En El canon occidental, por ejemplo, obra en la que Bloom determina que son veintiséis los autores imprescindibles de la literatura en América y Europa desde que existen como tales, peca a menudo del providencialismo que denuesta en Freud o Foucault, en la crítica marxista o la feminista, espíritu profético que lo lleva a afirmar que Shakespeare es el autor central de ese canon formado por trece autores anglosajones y trece del “resto del mundo” (siniestra simetría a todas luces chovinista), y que la inteligencia del autor de Hamlet “nunca podrá ser igualada los siglos venideros”. Por la naturaleza misma de esta empresa generalizadora, que constituye su obra más conocida, o por la pedantería natural propia de todo hipersabio, Harold Bloom tiende a ser injusto en sus dictámenes. Por ejemplo, cuando se empeña en el infundio de que Pascal es un mero copista de Montaigne o que el estilo de Poe es “invariablemente atroz”.

Sin la gracia, sin la genialidad de Borges (que filtraba ingeniosas insensateces como la especie de que Quiroga, junto a Kipling, era francamente invisible), Bloom ejerce el arte de la descalificación en tono rudo y sagaz y la formulación de supuestos con una soltura que casi parece superchería. Es el caso de su invención de las Cuatro Edades Culturales del Mundo (Teocrática, Aristocrática, Democrática y Caótica) y aun la predicción de que se acerca una quinta que sería de nuevo teocrática.
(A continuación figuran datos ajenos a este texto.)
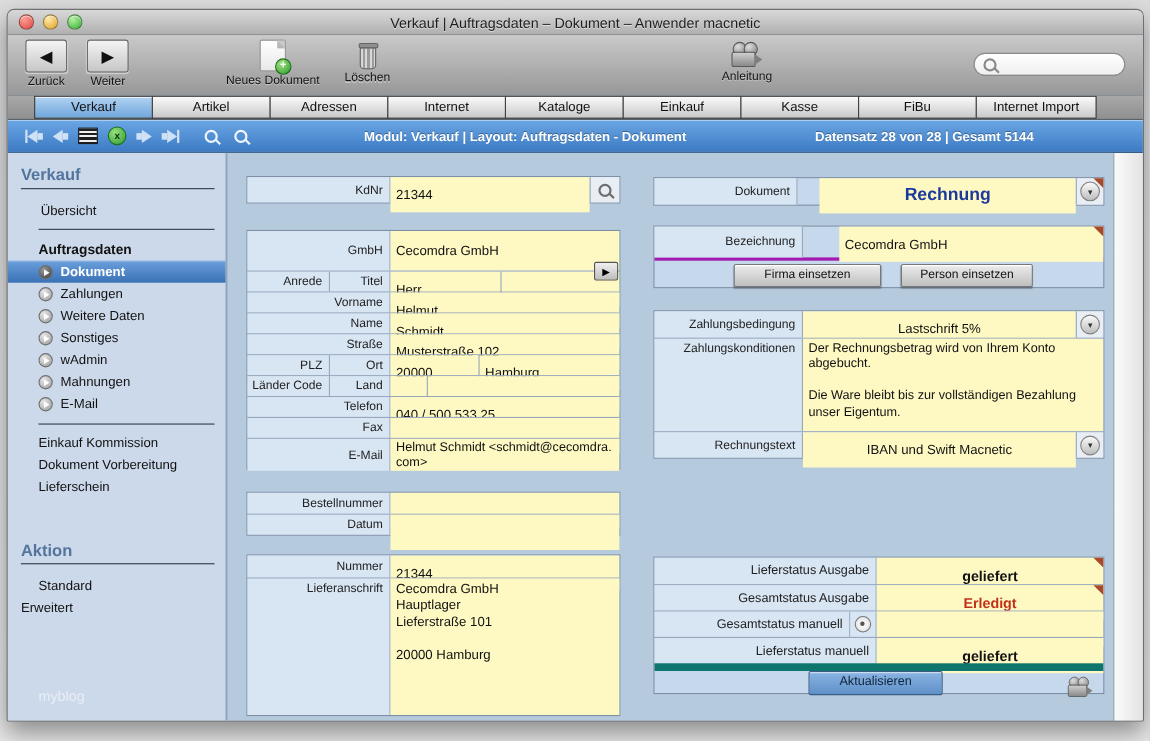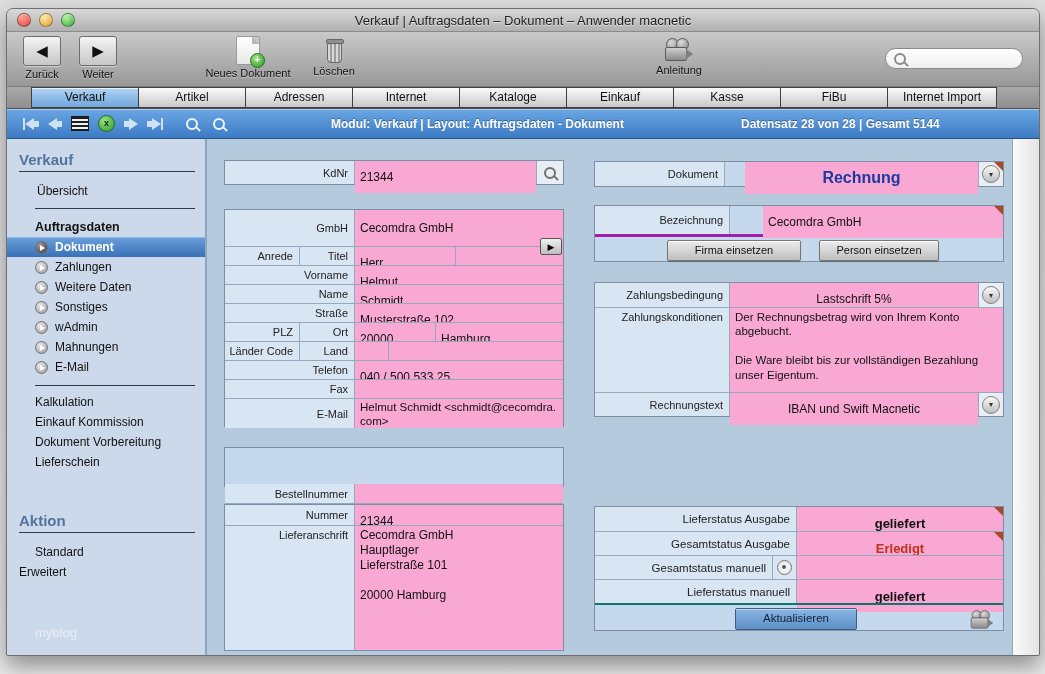"21344" .vcell { background: #f9a8d4 -> #fef9c3 }
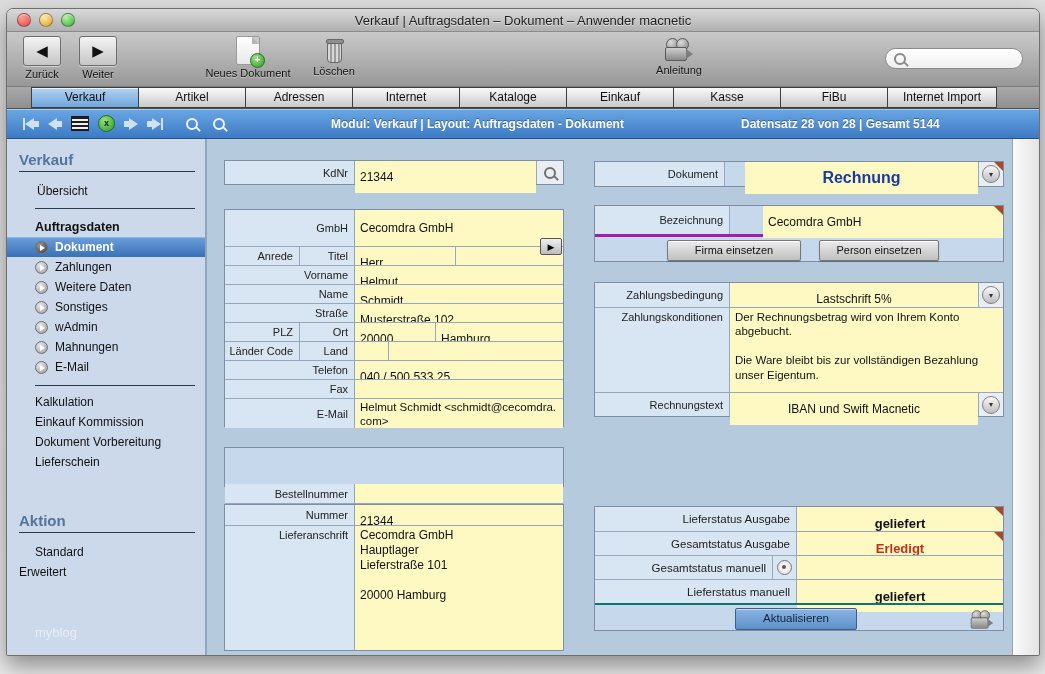"Kalkulation" div.side-item { html: <div>Kalkulation</div> -> none }
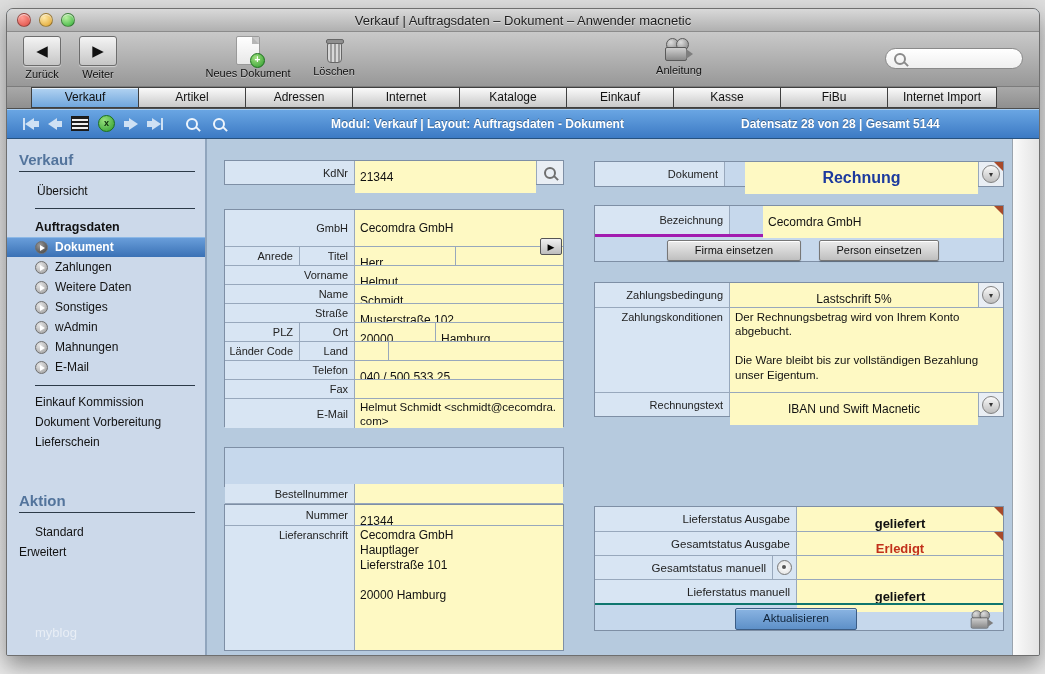"Bestellnummer" div.frow { margin-top: 36px -> none }
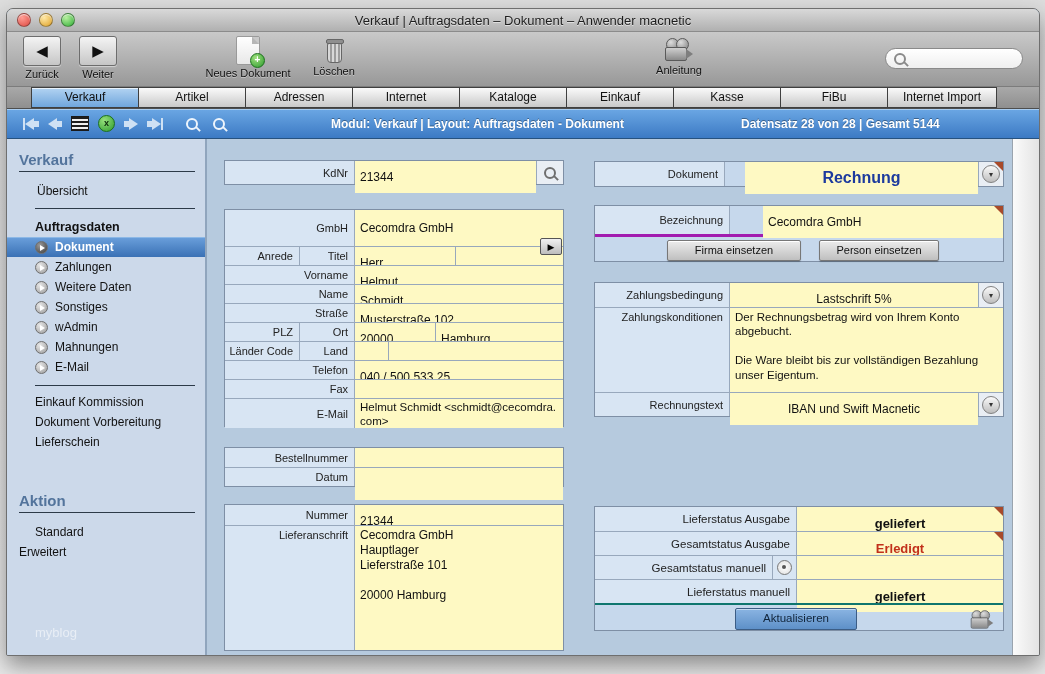"Aktualisieren" div { align-items: flex-end -> flex-start; border-top: 2px solid #0f766e -> 7px solid #0f766e }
Además de eso, predominan en los juicios del profesor Bloom criterios de competencia olímpica: trata a las obras como si fueran récords Guiness, hay siempre un autor mejor que otro o un libro que “deja muy atrás” a otras obras; hay escritores a quienes “nadie les hace sombra”, soltando especies como la de que “el único x que en el género y es de la talla de z” es tal o cual poeta o novelista, casi siempre anglosajón.

No tiene remedio: si nadie nace siendo crítico literario es porque nadie quiso serlo nunca. Se trata de un oficio que adviene con los años, quizá como castigo a la falta de imaginación o a las malas hechuras de estilo, como promesa o acto de justicia, como despecho o desquite, dicen algunos. Pero es dable agradecer que, en el siglo pasado y en los veinte que van de éste, haya habido dos ensayistas literarios tan distintos como Bloom y Steiner, tan sugerentes y precisos que, sin duda, ayudan siempre al lector que quiere ir más allá de la mera satisfacción de la lectura, que desea alguna orientación acerca de lo que vale la pena leer.